§ **WHAT YOU SHOULD DO**: Copy each line of the listing below where the word "following" turns up.

§ **INPUT RECORDS**:

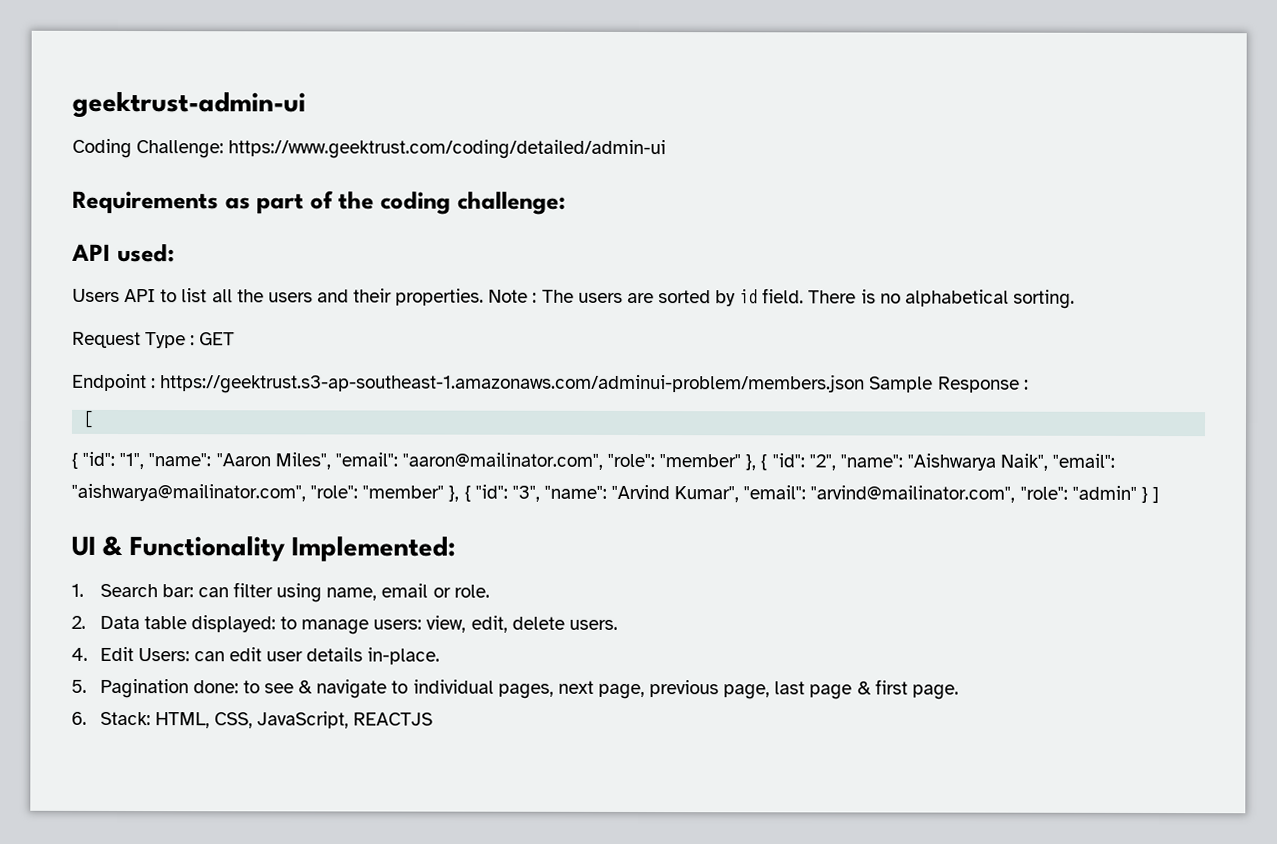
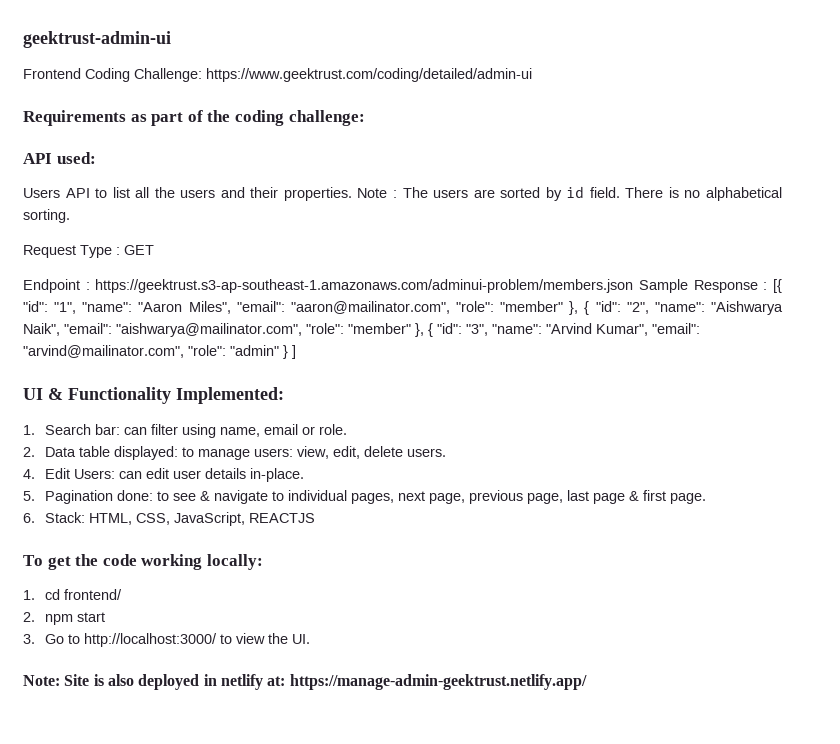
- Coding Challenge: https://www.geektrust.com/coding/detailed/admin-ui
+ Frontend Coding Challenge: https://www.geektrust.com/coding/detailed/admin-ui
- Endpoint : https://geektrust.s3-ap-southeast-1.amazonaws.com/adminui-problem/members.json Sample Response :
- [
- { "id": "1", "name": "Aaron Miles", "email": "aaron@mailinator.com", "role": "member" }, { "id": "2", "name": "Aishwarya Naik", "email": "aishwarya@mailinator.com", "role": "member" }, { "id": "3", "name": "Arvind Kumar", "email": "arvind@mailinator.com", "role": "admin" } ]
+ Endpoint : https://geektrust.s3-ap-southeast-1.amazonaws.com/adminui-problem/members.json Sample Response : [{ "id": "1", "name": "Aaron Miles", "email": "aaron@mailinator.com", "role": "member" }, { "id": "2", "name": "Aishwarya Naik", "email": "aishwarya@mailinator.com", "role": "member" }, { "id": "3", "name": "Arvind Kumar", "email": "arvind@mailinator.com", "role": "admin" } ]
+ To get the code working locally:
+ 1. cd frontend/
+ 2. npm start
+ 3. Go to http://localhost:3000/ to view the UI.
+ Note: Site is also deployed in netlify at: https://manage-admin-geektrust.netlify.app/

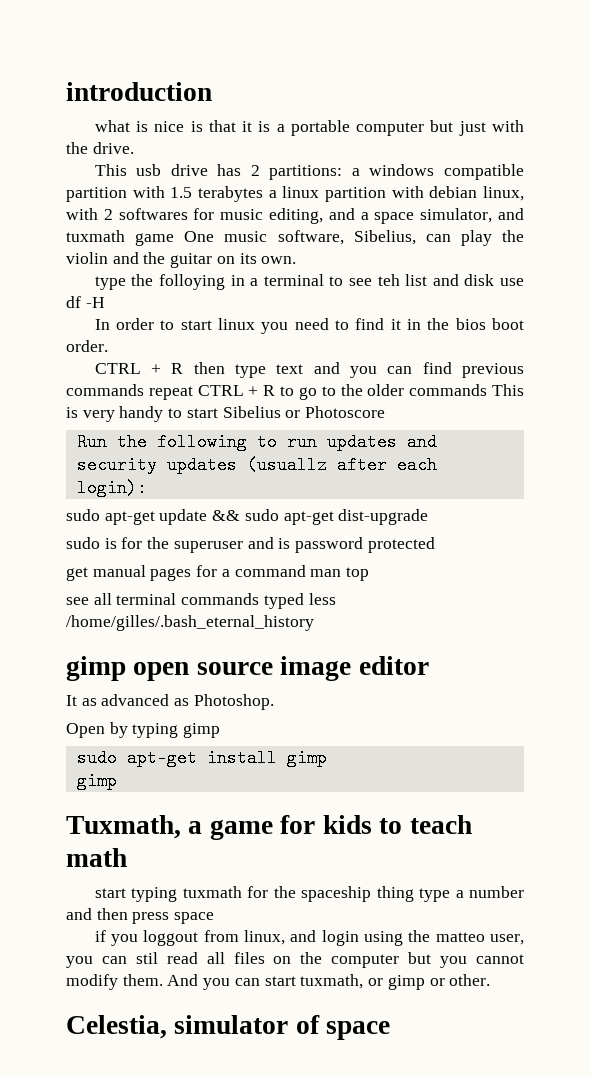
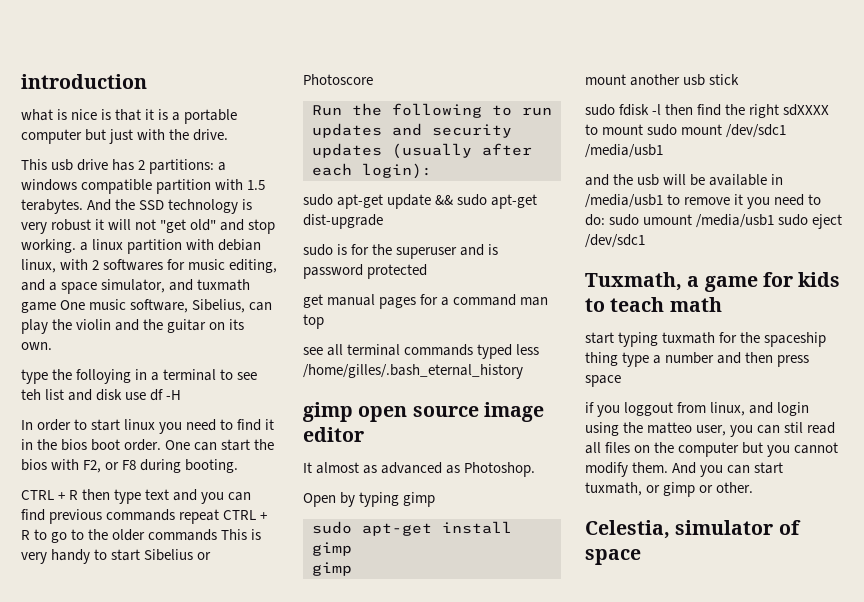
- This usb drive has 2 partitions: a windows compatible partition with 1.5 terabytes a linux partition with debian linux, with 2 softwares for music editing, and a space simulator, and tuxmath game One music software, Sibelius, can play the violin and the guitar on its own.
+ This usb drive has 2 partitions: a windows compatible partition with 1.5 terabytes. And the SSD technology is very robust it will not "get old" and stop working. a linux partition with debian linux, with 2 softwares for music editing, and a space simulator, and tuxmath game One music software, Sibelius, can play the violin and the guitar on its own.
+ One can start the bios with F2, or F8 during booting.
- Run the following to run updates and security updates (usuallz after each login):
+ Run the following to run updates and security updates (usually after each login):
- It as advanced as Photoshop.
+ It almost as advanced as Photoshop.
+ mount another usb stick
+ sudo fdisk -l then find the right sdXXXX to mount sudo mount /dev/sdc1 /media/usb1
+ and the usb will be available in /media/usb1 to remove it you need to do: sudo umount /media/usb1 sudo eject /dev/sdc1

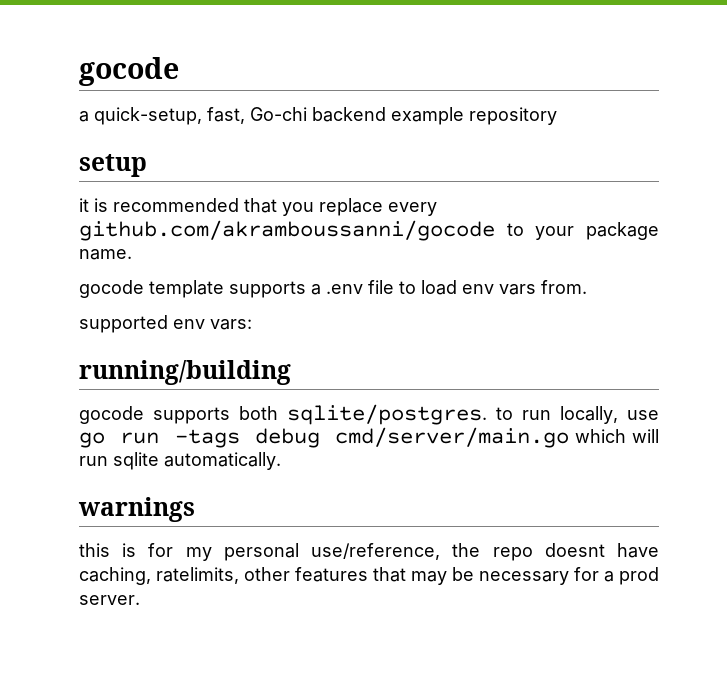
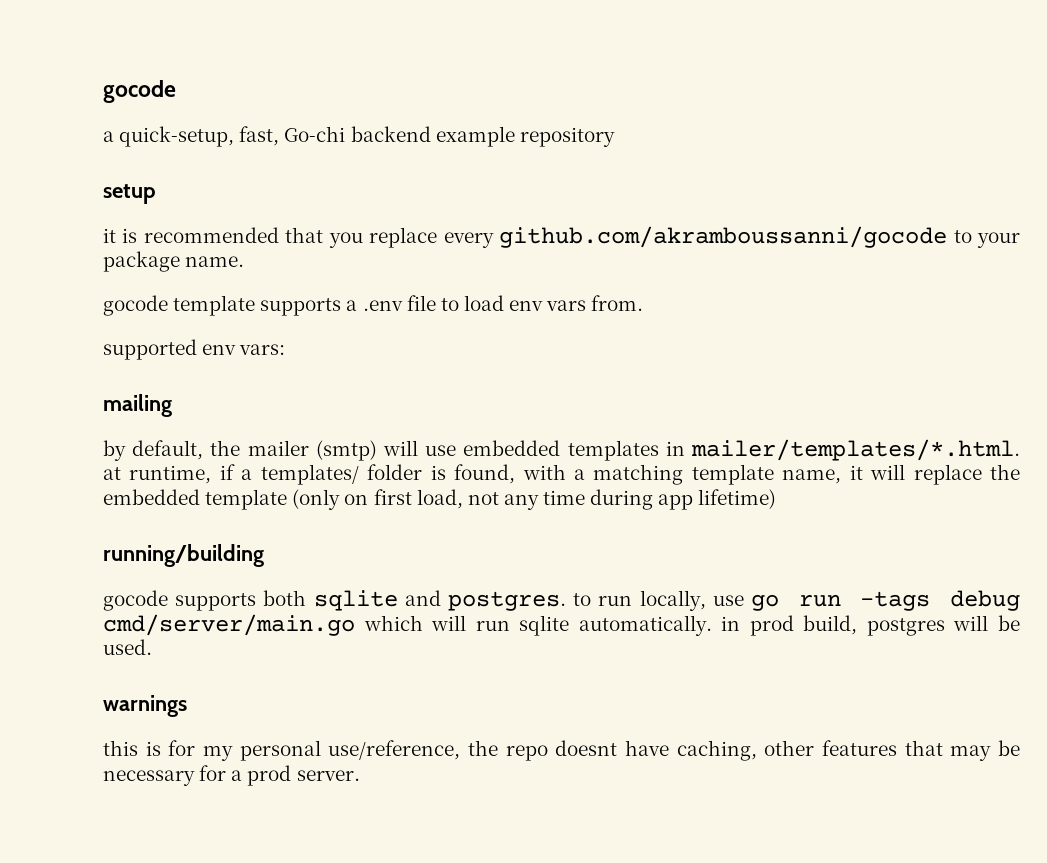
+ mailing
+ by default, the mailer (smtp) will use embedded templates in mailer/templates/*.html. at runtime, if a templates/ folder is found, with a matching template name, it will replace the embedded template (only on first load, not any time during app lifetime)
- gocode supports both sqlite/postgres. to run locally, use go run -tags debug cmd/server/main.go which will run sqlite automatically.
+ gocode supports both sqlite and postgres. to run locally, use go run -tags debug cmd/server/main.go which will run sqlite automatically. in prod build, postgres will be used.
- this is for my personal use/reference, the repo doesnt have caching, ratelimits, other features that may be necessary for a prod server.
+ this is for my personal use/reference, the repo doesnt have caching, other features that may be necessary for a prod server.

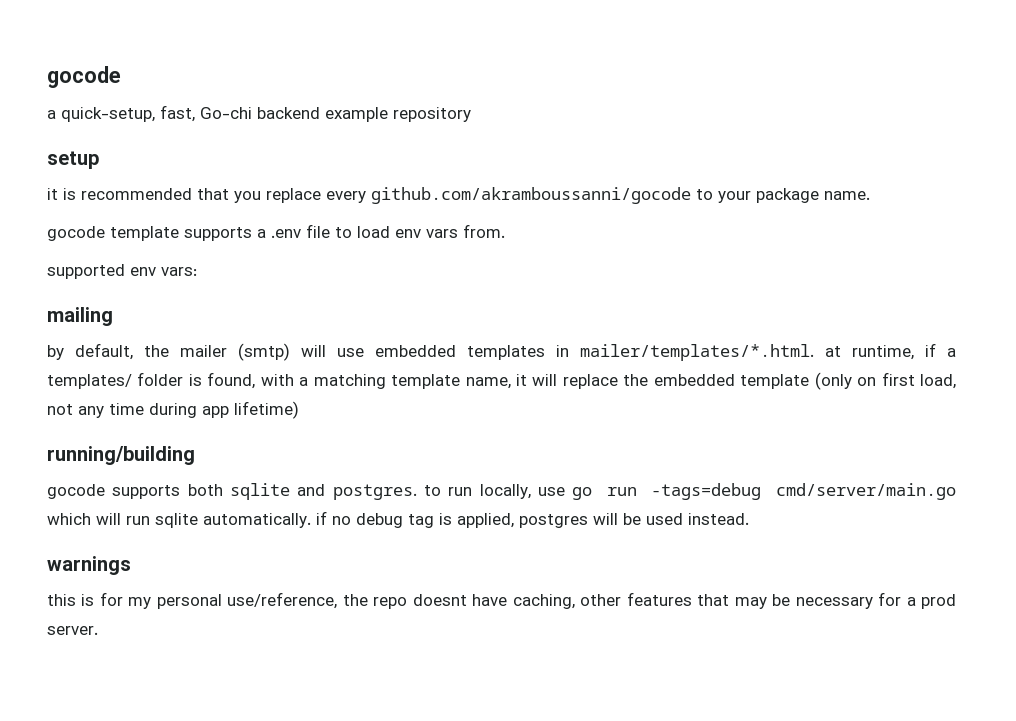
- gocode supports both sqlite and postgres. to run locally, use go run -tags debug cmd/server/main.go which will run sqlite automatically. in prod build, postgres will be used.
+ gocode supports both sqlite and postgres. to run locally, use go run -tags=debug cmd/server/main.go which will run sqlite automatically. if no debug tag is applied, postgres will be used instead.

§ **SOLUTION BELOW**:
- Run the following to run updates and security updates (usuallz after each login):
+ Run the following to run updates and security updates (usually after each login):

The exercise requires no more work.